Wednesday afternoons all the students and WTW staff get together and have a BBQ and learn some African dance moves! This was SO much fun! And the food is lovely! It was the first time I ever tried goat! Also, if you fancy a few alcoholic beverages there is a bar at the end of the road where you can have 'drink-in' or 'take-away' drinks.
Quite often after work we would all go straight to Africa Beach hotel to relax by the pool or go for a swim in the sea. It is just a short taxi ride away from home! Or if you fancy getting into the Ghanaian culture a bit more - visit market circle. It is a vigorous environment with very friendly people, you feel like a celebrity walking through as you are literally stopped by everyone wanting to talk to you.
Some evenings we would spend in the internet cafe talking to friends and family, uploading pictures or researching for placement.
One day a week we had Fanti lessons (the main language of Ghana) which really helped when we were out and about on our own. A lot of the Ghanaian people were very excited when you tried communicating with them in Fanti.
You can also arrange to visit the orphanages; I brought a suitcase full of toys to give to the children and spent an afternoon with them. This was one of the most rewarding things I have ever done.
At weekends, you have the opportunity to explore Ghana! We spent a weekend relaxing on a beautiful palm tree beach with golden sands and scorching hot weather. Another weekend we spent visiting Cape Coast Castle and learnt about the history of Ghana. We also visited Kakum National Park and slept on a piece of wood in the middle of the rainforest surrounded by African creatures, followed by an early morning canopy walk high up in the treetops, we were lucky enough to see Mona monkeys. We also got to stroke crocodiles!
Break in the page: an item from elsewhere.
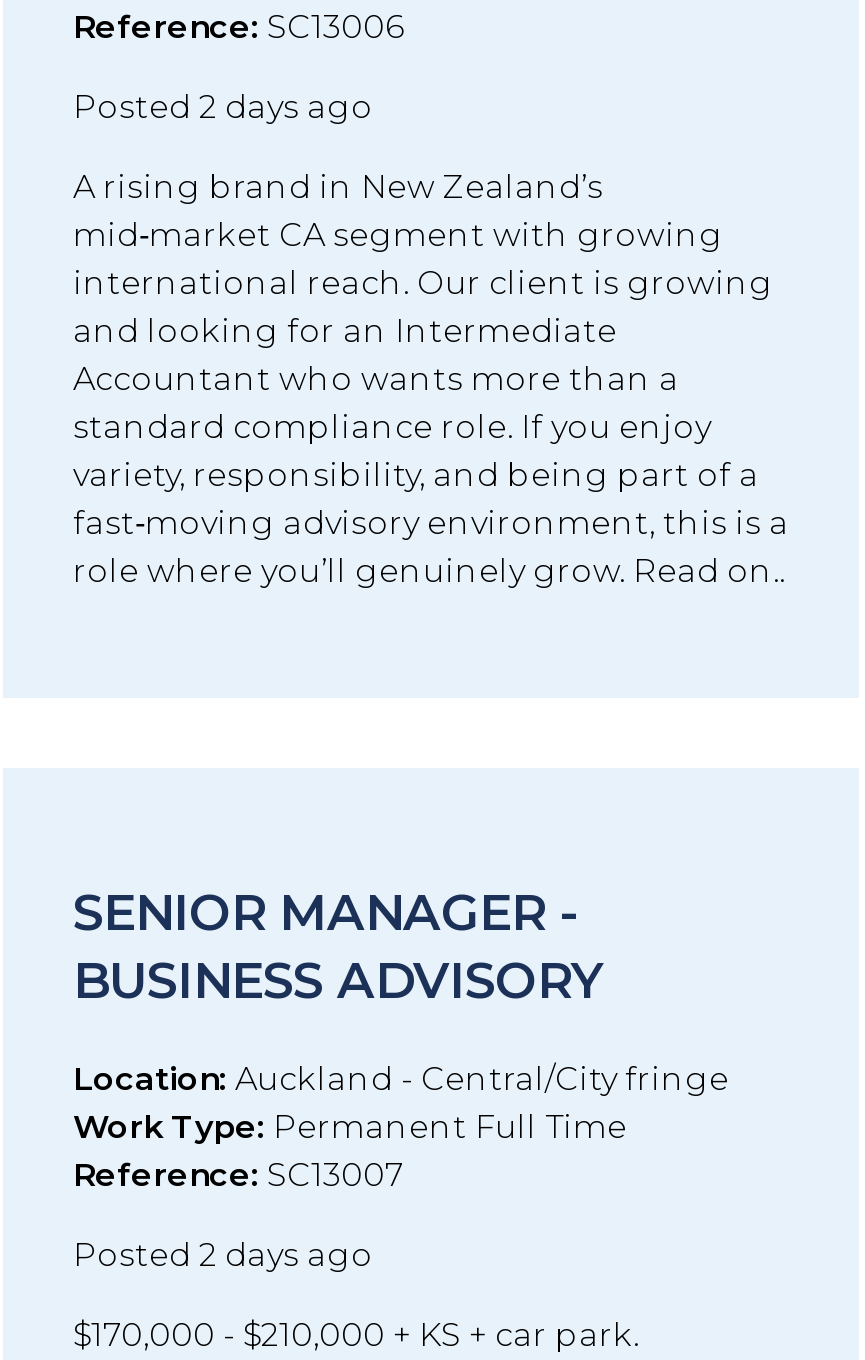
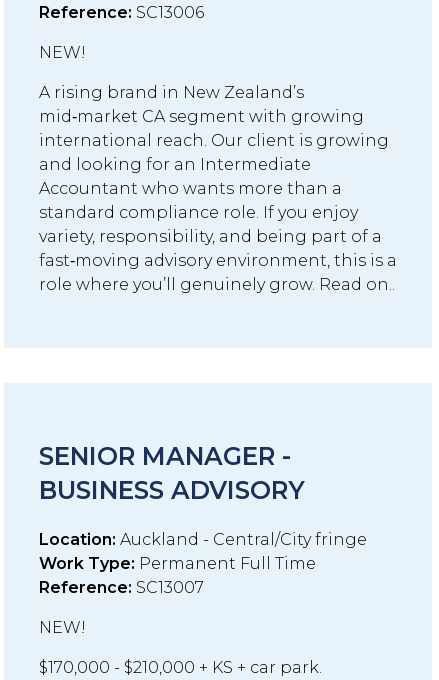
- Posted 2 days ago
+ NEW!

- Posted 2 days ago
+ NEW!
I would really recommend spending a week in a village, this week made my trip! Robyn and I stayed in Daboase village and lived with a family. We were able to try the foods of Ghana including the Ghanaian favourite "Fufu". We spent 5 days in the local health centre which was a fantastic experience! I spent one day giving vaccinations to babies and toddlers and helped out in the antenatal clinic. The staff at Daboase health centre were extremely welcoming and let us get involved straight away. The lack of facilities along with the illnesses we were presented with really made you think on your feet and that alone has enabled me to develop my nursing skills.
Living in a Ghanaian village lets you experience the culture first hand; you are surrounded by the friendliest of people. After work, our village guide introduced us to different people and we were able to get involved with village life. One day we helped some locals make bread; they were extremely appreciative of our help and asked if we would come back again. Another day we worked with a seamstress who taught us how to make dresses. When we walked through the village we were approached all the time - mainly by children who stroked your arm, gave you a cuddle or tried to speak English: they mainly sang "Obruni, how are you, i'm fine, thankyou!" as that is all they knew how to say in our language.
My elective in Ghana was an experience of a lifetime and one that will stay with me forever, I will no doubt return in the future!